Dec. 13 marks our third annual Festivus party, and interest continues to grow.
Why Festivus? For starters, it's funny. Any holiday that centers around a naked stainless steel pole needs to have some serious chutzpah, because c'mon - it's a pole.
The Airing of Grievances, fueled with high-octane adult beverages, never disappoints. "To my family and friends - you have disappointed me during the past year in the following ways..."
But what really keeps the guest list growing is the underlying premise - for all the Seinfeld references, puffery around Feats of Strength, and perfectly timed Festivus references (I find tinsel distracting), this get-together is foundational. It's simply good friends and family gathered to enjoy tasty morsels (my Korean bulgogi rocked last year), assorted spirits, and the comfort of a no-pressure, no-expectation evening.

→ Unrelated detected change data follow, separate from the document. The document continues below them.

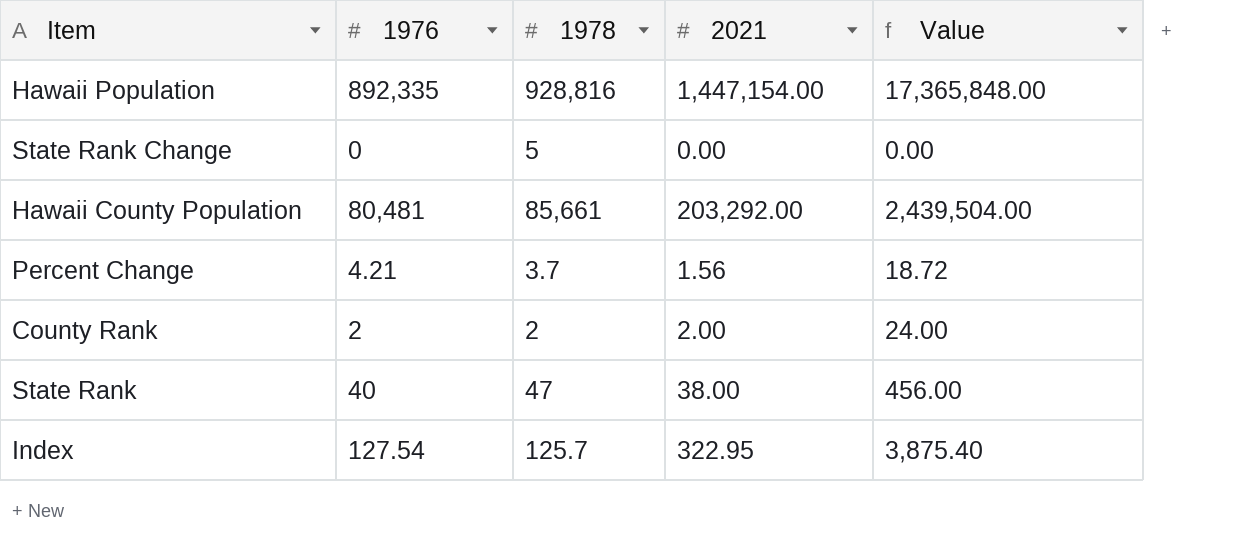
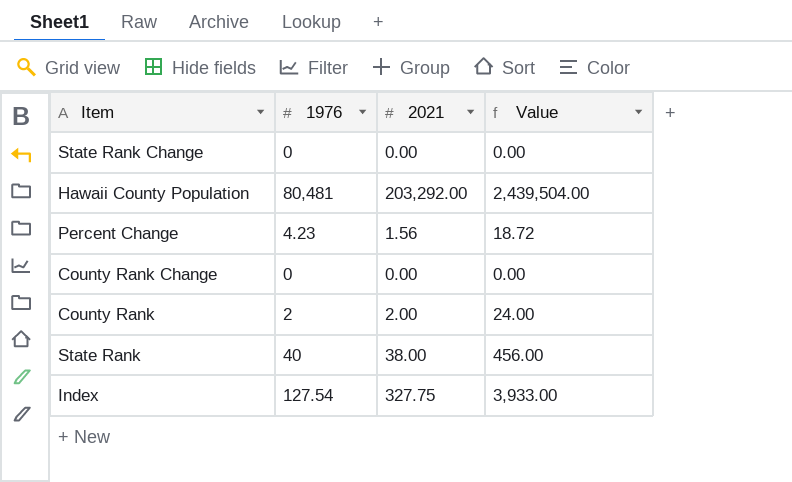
column 1978 | position: 3 -> none
row Hawaii Population: 892,335 | 928,816 | 1,447,154.00 | 17,365,848.00 -> none
Percent Change | 1976: 4.21 -> 4.23
row County Rank Change: none -> 0 | 0.00 | 0.00
Index | 2021: 322.95 -> 327.75
Index | Value: 3,875.40 -> 3,933.00

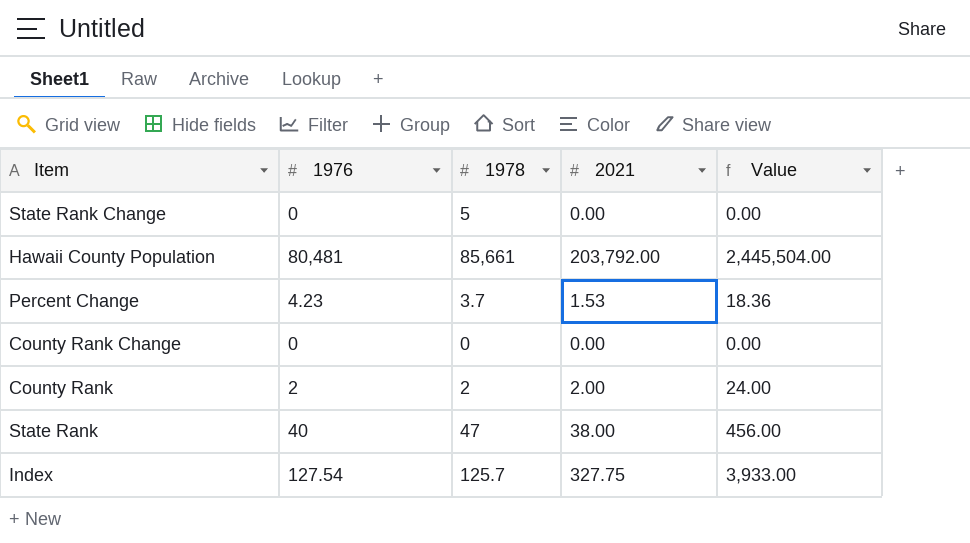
column 1978 | position: none -> 3
Hawaii County Population | 2021: 203,292.00 -> 203,792.00
Hawaii County Population | Value: 2,439,504.00 -> 2,445,504.00
Percent Change | 2021: 1.56 -> 1.53
Percent Change | Value: 18.72 -> 18.36

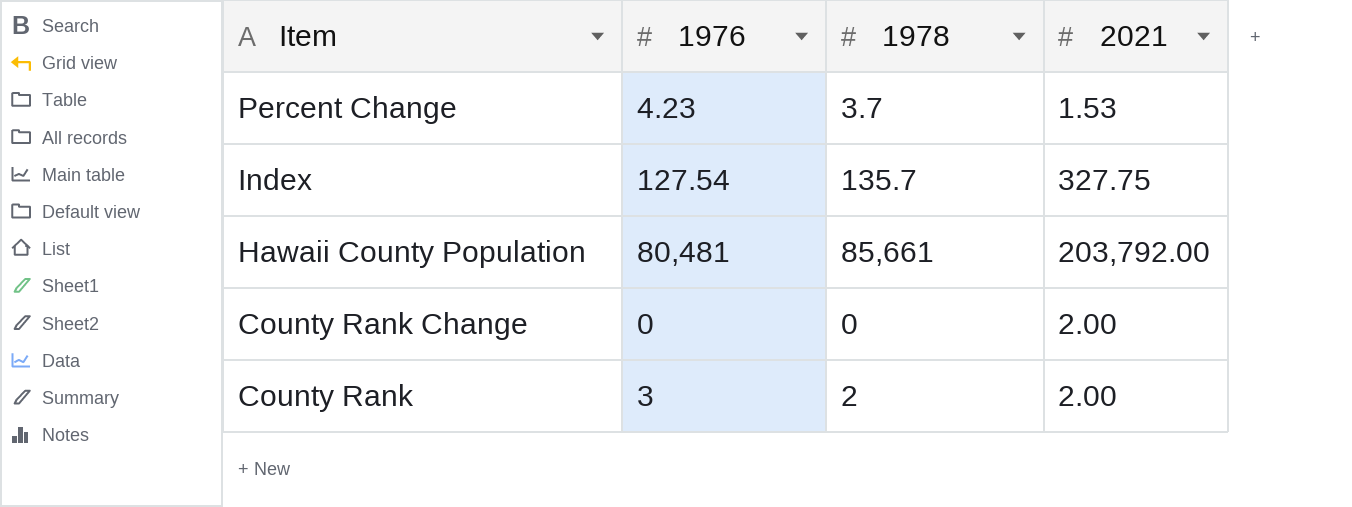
row order: none -> Item descending
column Value | formula: [2021] * 12 -> none
row State Rank Change: 0 | 5 | 0.00 | 0.00 -> none
row State Rank: 40 | 47 | 38.00 | 456.00 -> none
Index | 1978: 125.7 -> 135.7
County Rank Change | 2021: 0.00 -> 2.00
County Rank | 1976: 2 -> 3

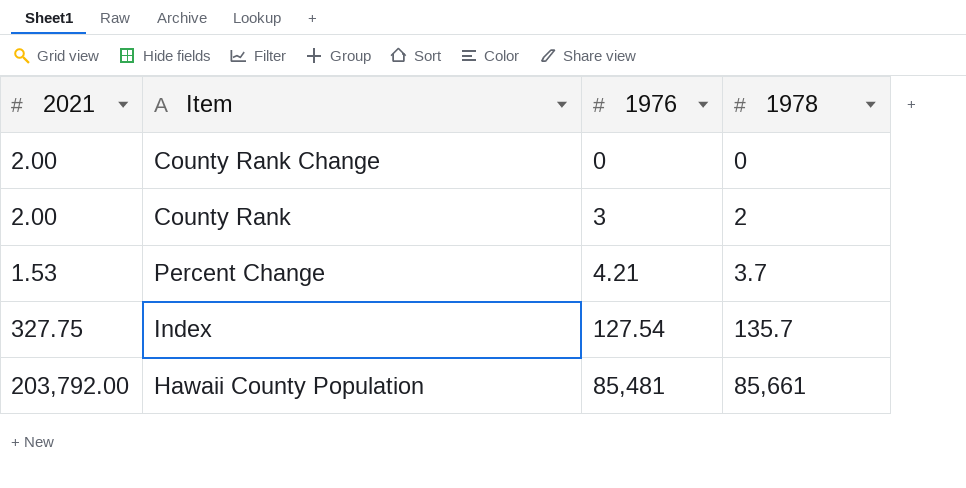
row order: Item descending -> 1976 ascending
column 2021 | position: 4 -> 1
Percent Change | 1976: 4.23 -> 4.21
Hawaii County Population | 1976: 80,481 -> 85,481

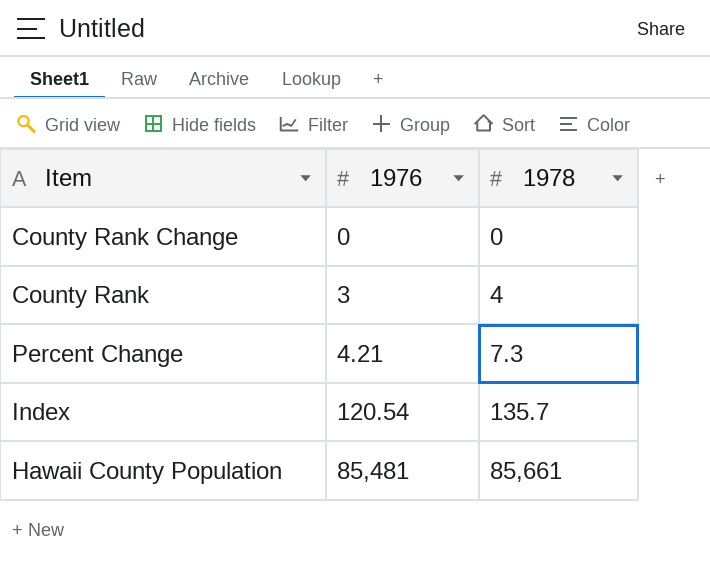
column 2021 | position: 1 -> none
County Rank | 1978: 2 -> 4
Percent Change | 1978: 3.7 -> 7.3
Index | 1976: 127.54 -> 120.54

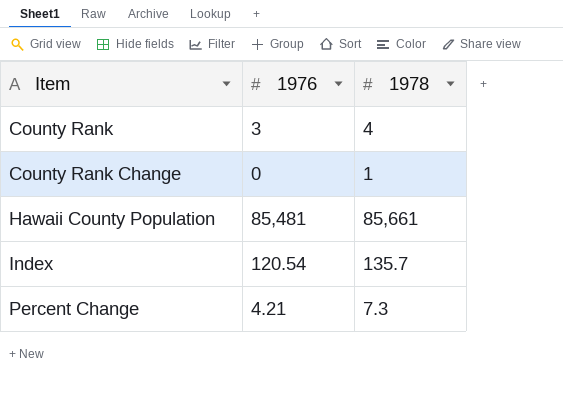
row order: 1976 ascending -> Item ascending
County Rank Change | 1978: 0 -> 1

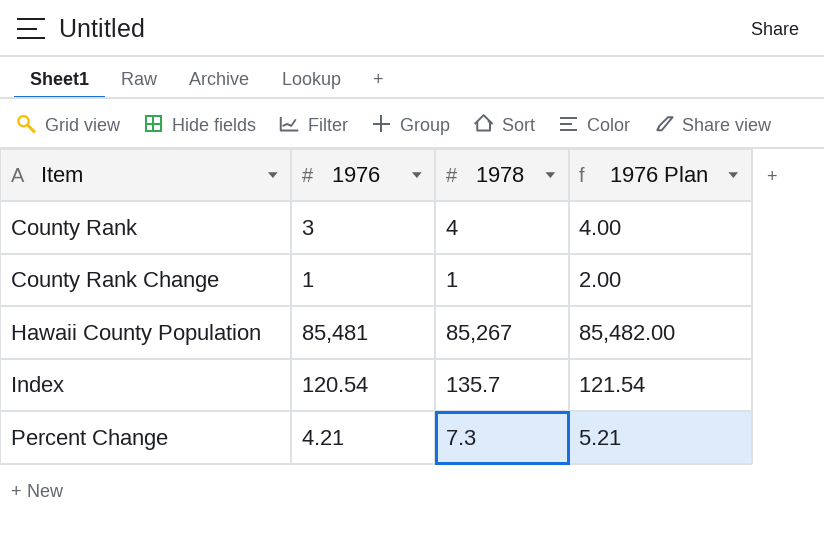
column 1976 Plan | formula: none -> [1976] + 1
County Rank Change | 1976: 0 -> 1
Hawaii County Population | 1978: 85,661 -> 85,267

Being a non-denominational faux-holiday, there's none of the traditions continued from youth. We make this up as we go, using a half-hour sitcom as our guiding light. It's not an office party, so no worries about saying the wrong thing. In fact, it's expected. If you don't come loaded with some grievances to share, the group dynamic rapidly identifies you as a fake Festivus prophet, and if you thought the Crusades was bad, try becoming a grievance bulls-eye.
Those who may have been the root cause of Festivus grievances typically don't attend, which is a pseudo-Santa sort of way to help everyone become a better person during the year. Not in a My Name is Earl manner, where we're trying to right past wrongs, but in a way that motivates us to examine our interconnectedness while promoting the concept that something might occur to someone we don't even know that could eventually trickle down to us, and therefore we should be kind, and compassionate, and strive to understand life in a holistic fashion.
It's also a healthy, proactive way to prepare for the new year. The image of someone costumed as an elderly 2008, stooped and arthritic, being a party buzz kill while the infant 2009 drops a dukey in his Huggies until he's mature enough to carry on a conversation is less than appealing.
Let's bitch about the letdowns and missed opportunities, the people who failed to come through as promised, and the agencies and organizations that screwed us in 2008. Then, in a group catharsis, we let it go, and focus our energies on things to come, challenges to face, friends to support, and a world to improve.
So happy Festivus, everyone. I've got a lot of problems with you people. And now, you're gonna hear about it.